So, besides all that funky weather — quake!
Torrential downpours, snow, hail, thunder and lightning strikes reported throughout the region
MONTEREY >> The work week got off to an apocalyptic start in the Bay Area with torrential downpours, hail, snow, thunder, lightning strikes and even an earthquake reported in the region.
The magnitude 3.9 quake struck at 9:40 a.m. 9 miles northeast of downtown San Jose, in the Alum Rock area and caused high-rises to rock back and forth. The jolt also was felt in Santa Clara, Fremont and Milpitas, according to the U.S. Geological Survey.
“It was snowing and hailing, with thunder, then there was an earth-
quake. It felt like a big jerk, not rolling,” said Angel Barlow, park services attendant at Joseph D. Grant County Park, in the hills east of San Jose. “It was a landslide of weather!”
At least an inch of snow fell on Mount Hamilton in the South Bay, according to employees at the Lick Observatory. It’s unusual but not unheard of for snow to fall on Bay Area peaks this time of year, said Ryan Walbrun, a meteorologist with the National Weather Service in Monterey.
“We get these last gasps of winter that drop down from Canada,” he said.
In Oakland, the hail was so heavy some compared it to snowfall. It caused vehicles to slide off roadways and forced the temporary closure of streets, including Redwood Road near Highway 13.
San Jose also saw a smattering of hail and heavy rain.
Lightning strikes rounded out the panoply of precipitation. At about 9:30 a.m., the pilot of a private jet reported the inbound aircraft “may have been struck by lightning” roughly 5 miles west of Mineta San Jose International Airport, said airport spokeswoman Rosemary Barnes. The Dassault Falcon 2000 landed safely afterward.
As of 5:15 p.m. Monday, 24-hour rainfall totals included 0.46 inches in Napa, 0.32 inches in Santa Rosa, 0.30 inches in Livermore, 0.22 inches in San Francisco and San Jose, 0.20 inches in Concord and 0.04 inches in Oakland, according to the weather service.

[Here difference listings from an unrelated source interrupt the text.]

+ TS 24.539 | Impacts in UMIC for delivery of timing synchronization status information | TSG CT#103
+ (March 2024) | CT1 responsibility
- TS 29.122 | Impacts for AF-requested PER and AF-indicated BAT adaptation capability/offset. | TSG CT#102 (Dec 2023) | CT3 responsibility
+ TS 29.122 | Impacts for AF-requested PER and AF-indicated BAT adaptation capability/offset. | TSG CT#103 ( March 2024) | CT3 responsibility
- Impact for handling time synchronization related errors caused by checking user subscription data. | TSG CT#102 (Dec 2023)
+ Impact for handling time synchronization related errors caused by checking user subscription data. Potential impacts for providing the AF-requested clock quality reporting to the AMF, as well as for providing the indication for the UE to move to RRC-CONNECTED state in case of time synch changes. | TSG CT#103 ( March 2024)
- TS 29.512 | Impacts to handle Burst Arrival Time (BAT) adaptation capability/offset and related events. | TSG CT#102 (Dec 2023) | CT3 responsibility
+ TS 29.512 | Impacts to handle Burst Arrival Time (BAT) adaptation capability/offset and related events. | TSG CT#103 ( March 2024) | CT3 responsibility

The wet weather is expected to give way to sunny skies today, but another round of rain is in store. Brian Mejia, a meteorologist with the weather service, said a quick-moving system will arrive late Wednesday night or early Thursday morning and deliver a tenth of an inch to urban areas and half an inch to coastal mountain ranges.
“It’s a quick hitter,” he said.
Experts say there is no such thing as “earthquake weather.” Statistically, there is about an equal distribution of quakes in any weather. That theory had its origins in the 4th century B.C., when Aristotle proposed that quakes were caused by winds trapped in subterranean caves, but it has long since been disproved.
The cause of Monday’s quake is well-known, and for this jolt, it’s the Calaveras Fault, which routinely releases stress caused by the earth’s shifting continental plates. It extends from just south of Walnut Creek to south of Hollister, where it joins with the San Andreas Fault.
Last December, another magnitude 3.9 earthquake hit the Alum Rock area, following a 4.1 in the same spot in October. According to the USGS, it is not unusual for the fault to have magnitude 4 quakes, which are disconcerting, but unlikely to damage structures.
Before that, a magnitude 5.4 earthquake hit near Alum Rock in 2007.
Activity along the Calaveras Fault gets close attention because it has a high degree of rupturing in a large magnitude quake — one exceeding 6.7 — over the next 30 years. There’s a 26 percent chance of that event, trailed only by the nearby Hayward-Rogers Creek Fault, which runs through the heart of East Bay cities and has a 31 percent chance of rupturing.
The Hayward section of the fault runs from near Mount Misery, east of San Jose, north to San Pablo Bay. The Rodgers Creek portion picks up from there and runs north to Santa Rosa.